Publié le 11 août 2008 par Sophielucide

Il était une fois un petit garçon, le septième de la famille mais le premier de son sexe. Sa naissance combla ses parents et ses six sœurs qui se mirent à le chérir de façon exagérée, cédant au moindre de ses caprices. Son père en particulier, fou de joie, se mit en tête de faire de son héritier un parfait cavalier et chasseur émérite. Aussi dès sa naissance, fut-il accueilli au sein de la communauté par les tirs effrénés des carabines de tous les mâles du village encerclant la chaumière de cette famille rustique.

Le village où le garçon naquit se situait dans une vallée cernée par la forêt, immense, qui propageait ses reflets émeraude dans toute la contrée. Sept collines et autant de lacs conféraient à ces lieux un souffle de magie et d’air pur vivifiant. D’ailleurs l’enfant se développa rapidement et la couleur de ses yeux qui avait attiré les femmes du village ne changea pas : aussi verte que les conifères mais changeant au gré de ses humeurs : de vert anis lorsqu’il était comblé au vert de gris dans ses moments de colère, en passant par la pistache s’il se sentait confus ou encore la prairie lorsqu’il se trouvait triste. Sa chevelure carotte savait mettre en relief les teintes variées de cette couleur qu’il y a peu encore on apparentait au diable en personne. On l’avait nommé Jimi en l’honneur du célèbre guitariste né pas très loin d’ici et sa première décennie se déroula sans problème, dans la simplicité prodiguée par la nature alentour alimentée par l’amour généreux de ses parents et sœurs ainées. Dès l’âge de dix ans, il acquit sa première jument et passait ses journées à chevaucher allégrement aux côtés de son père. Le jeune Jimi avait si fière allure sur sa pouliche que partout, on l’appelait le Jeune Cow-boy Roux.

Le jour de son quatorzième anniversaire, son père, ayant économisé durant toute l’année lui offrit sa première Winchester. « Mon fils, lui dit-il en caressant l’engin, j’ai choisi pour toi le nec plus ultra ! Admire ce XR3, le fusil le plus rapide du monde : cinq cartouches tirées en moins d’une seconde ! »
Le regard de l’adolescent à peine pubère brilla de mille feux lorsqu’il s’empara de ce petit bijou.

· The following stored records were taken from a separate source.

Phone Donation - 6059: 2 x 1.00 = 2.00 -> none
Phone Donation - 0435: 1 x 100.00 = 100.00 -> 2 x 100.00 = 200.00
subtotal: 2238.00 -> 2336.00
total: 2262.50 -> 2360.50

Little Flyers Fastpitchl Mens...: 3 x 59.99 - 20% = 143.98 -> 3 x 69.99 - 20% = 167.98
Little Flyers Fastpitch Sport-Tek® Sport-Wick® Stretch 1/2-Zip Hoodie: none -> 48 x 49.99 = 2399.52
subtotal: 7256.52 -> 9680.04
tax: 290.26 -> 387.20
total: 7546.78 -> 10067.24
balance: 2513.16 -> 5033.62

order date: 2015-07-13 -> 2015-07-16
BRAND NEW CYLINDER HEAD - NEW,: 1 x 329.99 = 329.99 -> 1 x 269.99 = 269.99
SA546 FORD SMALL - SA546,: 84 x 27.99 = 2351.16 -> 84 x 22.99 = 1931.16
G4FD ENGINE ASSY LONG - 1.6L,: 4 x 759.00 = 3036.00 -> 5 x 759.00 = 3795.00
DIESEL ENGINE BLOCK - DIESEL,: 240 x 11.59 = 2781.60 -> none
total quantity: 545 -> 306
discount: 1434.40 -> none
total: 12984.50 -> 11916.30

D’abord étonné par son étonnante légèreté, il écouta son père avec attention tandis que ce dernier lui détaillait avec gourmandise le canon de calibre 12 magnum, chambré en 76 mm, ainsi que la réduction significative du recul, adapté à la carrure encore frêle du garçon. Le fusil passa de main en main, et même les grandes sœurs se mirent à admirer sa bonne mise en main, sa vivacité, son design, en somme la beauté de cette merveille technologique. Puis le père retira l’arme des mains des jeunes femmes pour la remettre solennellement entre celles de son fils unique dont il claqua le dos en signe d’adoubement.
« Tu es un homme, Jimi. Va te coucher à présent. Demain, à l’aube, nous rejoindrons grand père pour ta première chasse à l’ours qui vient de débuter. »

La nuit de Jimi fut aussi longue qu’agitée, peuplée de rêves dans lesquels il croisait toutes sortes d’animaux fabuleux qu’il maîtrisait grâce à son arme magique qui le rendait invincible.
A l’aube, quelle ne fut pas sa déception en trouvant son père cloué au lit par une fièvre subite. Entre deux râles, il l’autorisa à se rendre seul au point de rencontre fixé avec le grand-père au pied de la troisième vallée ; il l’enjoignit cependant de ne pas quitter le sentier balisé et ne se servir de son fusil que sous contrôle du patriarche. Jimi sella sa jument, et s’en alla pour le périple tant attendu.

Ivre de cette liberté inédite que sublimait le vent léger dans sa tignasse rousse, il partit au galop. On était au début de l’automne, les érables majestueux entamaient la mue de leur feuillage qui virait au pourpre, les sapins conservaient le vert immémorial de leurs aiguilles qu’une lumière tendrement dorée adoucissait encore. De temps à autres, Jimi caressait la crosse de son nouveau membre, pour se l’approprier ou pour l’apprivoiser. A sa première pause, une heure environ après son départ, il mit pied et terre, fit reposer sa jument à l’ombre d’un chêne au bord d’un ruisseau. Sans hésiter, il sortit la Winchester de son étui pour l’admirer encore. Puis il la mit en joue et, clignant de l’œil, rechercha alentour une proie à tirer.
Il gâcha ses trois premières balles sur un adorable petit écureuil décortiquant un gland au pied d’un chêne plusieurs fois centenaires. Jimi s’était-il senti agressé par ce jeune animal au pelage rappelant sa chevelure ? Nul ne saurait le dire, mais il s’acharna sur son inoffensive proie en finissant par la piétiner rageusement. La vérité est qu’il n’avait tiré aucune joie de cet acte dont il rêvait depuis si longtemps. S’adossant au vieil arbre, il pleura longuement sans lâcher son arme qu’il fixait sans comprendre ce qui lui arrivait. Il se remémorait l’état de jubilation que son père racontait après ses jours de chasse. Depuis toujours, il enviait secrètement cette excitation dont il se sentait privé maintenant. Il se sentait floué, on lui avait menti. Puis, séchant ses larmes il comprit qu’il ne devait user de son arme qu’à des fins bien plus nobles que l’acte cruel dont il venait de se rendre coupable. Il se signa brièvement et décida d’enterrer l’innocent animal. Puis il se rassura en se disant qu’aucun témoin ne viendrait lui rappeler son geste condamnable. Il reprit son chemin, jetant un dernier regard alentours, pour vérifier qu’il ne laissait derrière lui aucune trace de son passage.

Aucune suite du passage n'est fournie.